В исключительных обстоятельствах 1986(сборник)
Шрифт:
Заслоненный деревом, Поярков подождал, пока Катя сойдет с пролетки и окажется одна перед домом — извозчик, освободившись, сразу повернул и скрылся за углом на Садовой
Лучше всего было окликнуть Катю, но он побоялся, что она, испугавшись, шмыгнет в парадное и защелкнет замок. Тогда ее не выманишь на улицу, да и неудобно через дверь вести разговор — всполошатся хозяева. Он вышел из своего укрытия и направился к крыльцу — около дома светлее и можно разглядеть человека. Узнать его. Он надеялся,
Она, верно, узнала. Обрадовалась даже:
— Борис Владимирович! А я ждала вас в «Бомонде» — Она протянула ему обе руки.
— Там слишком людно, — объяснил Поярков свое появление у ее дома. — И слишком много желающих увидеть меня.
Он взял ее руки, пожал горячо, оставил в своих ладонях.
— Кроме меня? — игриво спросила Катя. Она не хотела всерьез принимать его намек на слежку. Не нужно ей, видимо, было это.
— Кроме вас.
Катя высвободила свои руки из плена, хотя он и был ей приятен, и сказала с деланной обидой:
— Вы боитесь, что нас примут за влюбленных?
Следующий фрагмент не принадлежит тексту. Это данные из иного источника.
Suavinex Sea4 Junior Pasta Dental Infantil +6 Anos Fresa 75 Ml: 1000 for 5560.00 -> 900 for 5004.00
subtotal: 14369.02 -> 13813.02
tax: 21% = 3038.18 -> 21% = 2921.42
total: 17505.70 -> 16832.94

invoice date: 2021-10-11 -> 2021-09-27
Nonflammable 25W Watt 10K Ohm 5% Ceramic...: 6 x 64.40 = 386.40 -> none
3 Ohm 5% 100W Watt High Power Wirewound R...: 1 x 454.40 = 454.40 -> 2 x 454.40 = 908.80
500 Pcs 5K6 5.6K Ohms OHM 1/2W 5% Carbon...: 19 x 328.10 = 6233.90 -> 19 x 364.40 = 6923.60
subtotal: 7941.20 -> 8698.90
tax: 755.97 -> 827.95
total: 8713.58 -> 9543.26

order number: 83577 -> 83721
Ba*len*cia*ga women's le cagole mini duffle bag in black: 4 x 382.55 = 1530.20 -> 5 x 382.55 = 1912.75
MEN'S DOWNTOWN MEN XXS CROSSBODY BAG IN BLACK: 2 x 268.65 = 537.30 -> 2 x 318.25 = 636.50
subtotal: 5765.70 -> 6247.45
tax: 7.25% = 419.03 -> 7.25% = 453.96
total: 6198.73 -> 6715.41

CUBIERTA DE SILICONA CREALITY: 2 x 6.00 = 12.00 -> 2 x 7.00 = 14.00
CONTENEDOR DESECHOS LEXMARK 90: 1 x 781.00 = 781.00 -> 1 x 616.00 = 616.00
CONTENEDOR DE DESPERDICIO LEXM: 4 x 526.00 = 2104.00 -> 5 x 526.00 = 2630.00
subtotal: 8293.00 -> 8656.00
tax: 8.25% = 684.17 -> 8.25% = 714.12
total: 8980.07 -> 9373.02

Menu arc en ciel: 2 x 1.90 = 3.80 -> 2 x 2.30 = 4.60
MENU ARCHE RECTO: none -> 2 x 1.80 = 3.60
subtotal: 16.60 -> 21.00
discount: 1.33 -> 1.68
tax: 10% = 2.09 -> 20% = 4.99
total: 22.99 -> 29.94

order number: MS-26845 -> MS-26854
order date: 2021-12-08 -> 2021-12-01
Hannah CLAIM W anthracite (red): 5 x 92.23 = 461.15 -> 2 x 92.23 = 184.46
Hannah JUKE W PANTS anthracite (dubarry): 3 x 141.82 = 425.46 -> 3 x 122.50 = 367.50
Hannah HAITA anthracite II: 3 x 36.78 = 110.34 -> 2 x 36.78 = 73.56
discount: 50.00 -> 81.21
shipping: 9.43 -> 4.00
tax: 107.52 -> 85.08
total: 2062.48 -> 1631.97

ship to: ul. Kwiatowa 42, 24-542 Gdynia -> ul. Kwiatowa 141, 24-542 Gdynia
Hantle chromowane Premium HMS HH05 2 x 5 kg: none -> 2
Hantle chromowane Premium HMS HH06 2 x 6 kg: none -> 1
— Не боюсь… Нас просто не примут за влюбленных.
— Ах, да! Вы постараетесь показать свое равнодушие Вы это умеете делать.
— Не умею, — признался он и вздохнул.
— Боже! Какая искренность…
Рука ее неожиданно, как тогда в ресторане, коснулась его виска и ласково прошлась по волнистым волосам.
— Я-то искренен…
— Упрек?
— Нет. Сравнение.
Она убрала руку и сказала строго:
— Я не могу быть искренней… Не имею права.
— Даже в чувствах?
— Не надо об этом. Я уже просила вас…
— Помню. Но такое условие мне не подходит.
Катя отвела взгляд от Пояркова. Темная даль проулка занимала ее некоторое время. О чем-то думала, что-то решала.
— Ничего другого предложить не могу
— Конечно. Вы на работе.
Она отшатнулась. Поярков переступил дозволенное
— Это не секрет… Для вас, во всяком случае.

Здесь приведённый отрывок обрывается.